[Data entries]
####################

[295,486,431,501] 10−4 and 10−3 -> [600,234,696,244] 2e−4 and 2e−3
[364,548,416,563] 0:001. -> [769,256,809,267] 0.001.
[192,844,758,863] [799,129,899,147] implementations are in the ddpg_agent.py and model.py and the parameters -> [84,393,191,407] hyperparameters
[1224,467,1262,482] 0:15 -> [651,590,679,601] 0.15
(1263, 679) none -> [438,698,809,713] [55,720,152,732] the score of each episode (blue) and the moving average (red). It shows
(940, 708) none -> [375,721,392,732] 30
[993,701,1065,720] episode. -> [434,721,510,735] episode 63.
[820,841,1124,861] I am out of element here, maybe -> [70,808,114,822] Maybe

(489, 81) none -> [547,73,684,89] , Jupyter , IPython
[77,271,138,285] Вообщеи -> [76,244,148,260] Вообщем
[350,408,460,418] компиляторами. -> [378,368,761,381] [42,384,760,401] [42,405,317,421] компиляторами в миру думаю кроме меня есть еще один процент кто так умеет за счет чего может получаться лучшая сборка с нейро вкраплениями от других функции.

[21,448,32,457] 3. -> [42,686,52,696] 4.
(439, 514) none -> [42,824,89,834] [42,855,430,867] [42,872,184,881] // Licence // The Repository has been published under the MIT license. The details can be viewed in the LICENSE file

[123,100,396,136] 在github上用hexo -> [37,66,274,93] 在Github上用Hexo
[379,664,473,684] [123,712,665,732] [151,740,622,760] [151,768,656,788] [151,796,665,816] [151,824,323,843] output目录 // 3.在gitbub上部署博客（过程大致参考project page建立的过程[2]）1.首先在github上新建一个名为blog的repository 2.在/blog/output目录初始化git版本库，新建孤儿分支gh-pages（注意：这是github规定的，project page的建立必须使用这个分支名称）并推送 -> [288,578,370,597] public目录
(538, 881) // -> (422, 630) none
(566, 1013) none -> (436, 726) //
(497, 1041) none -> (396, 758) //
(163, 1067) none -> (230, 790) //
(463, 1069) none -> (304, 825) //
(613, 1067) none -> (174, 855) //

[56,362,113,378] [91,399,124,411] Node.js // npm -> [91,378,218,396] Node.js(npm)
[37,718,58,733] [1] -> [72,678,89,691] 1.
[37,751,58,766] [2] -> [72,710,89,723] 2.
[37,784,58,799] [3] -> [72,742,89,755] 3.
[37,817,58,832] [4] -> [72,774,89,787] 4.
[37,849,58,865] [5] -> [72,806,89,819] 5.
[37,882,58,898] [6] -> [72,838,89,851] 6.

####################

§ **Directions**: The line with "[123,100,396,136] 在github上用hexo ->" and every line after it up to the end of the entries: output those exactly, and only those.

§ **Answer section**:
[123,100,396,136] 在github上用hexo -> [37,66,274,93] 在Github上用Hexo
[379,664,473,684] [123,712,665,732] [151,740,622,760] [151,768,656,788] [151,796,665,816] [151,824,323,843] output目录 // 3.在gitbub上部署博客（过程大致参考project page建立的过程[2]）1.首先在github上新建一个名为blog的repository 2.在/blog/output目录初始化git版本库，新建孤儿分支gh-pages（注意：这是github规定的，project page的建立必须使用这个分支名称）并推送 -> [288,578,370,597] public目录
(538, 881) // -> (422, 630) none
(566, 1013) none -> (436, 726) //
(497, 1041) none -> (396, 758) //
(163, 1067) none -> (230, 790) //
(463, 1069) none -> (304, 825) //
(613, 1067) none -> (174, 855) //

[56,362,113,378] [91,399,124,411] Node.js // npm -> [91,378,218,396] Node.js(npm)
[37,718,58,733] [1] -> [72,678,89,691] 1.
[37,751,58,766] [2] -> [72,710,89,723] 2.
[37,784,58,799] [3] -> [72,742,89,755] 3.
[37,817,58,832] [4] -> [72,774,89,787] 4.
[37,849,58,865] [5] -> [72,806,89,819] 5.
[37,882,58,898] [6] -> [72,838,89,851] 6.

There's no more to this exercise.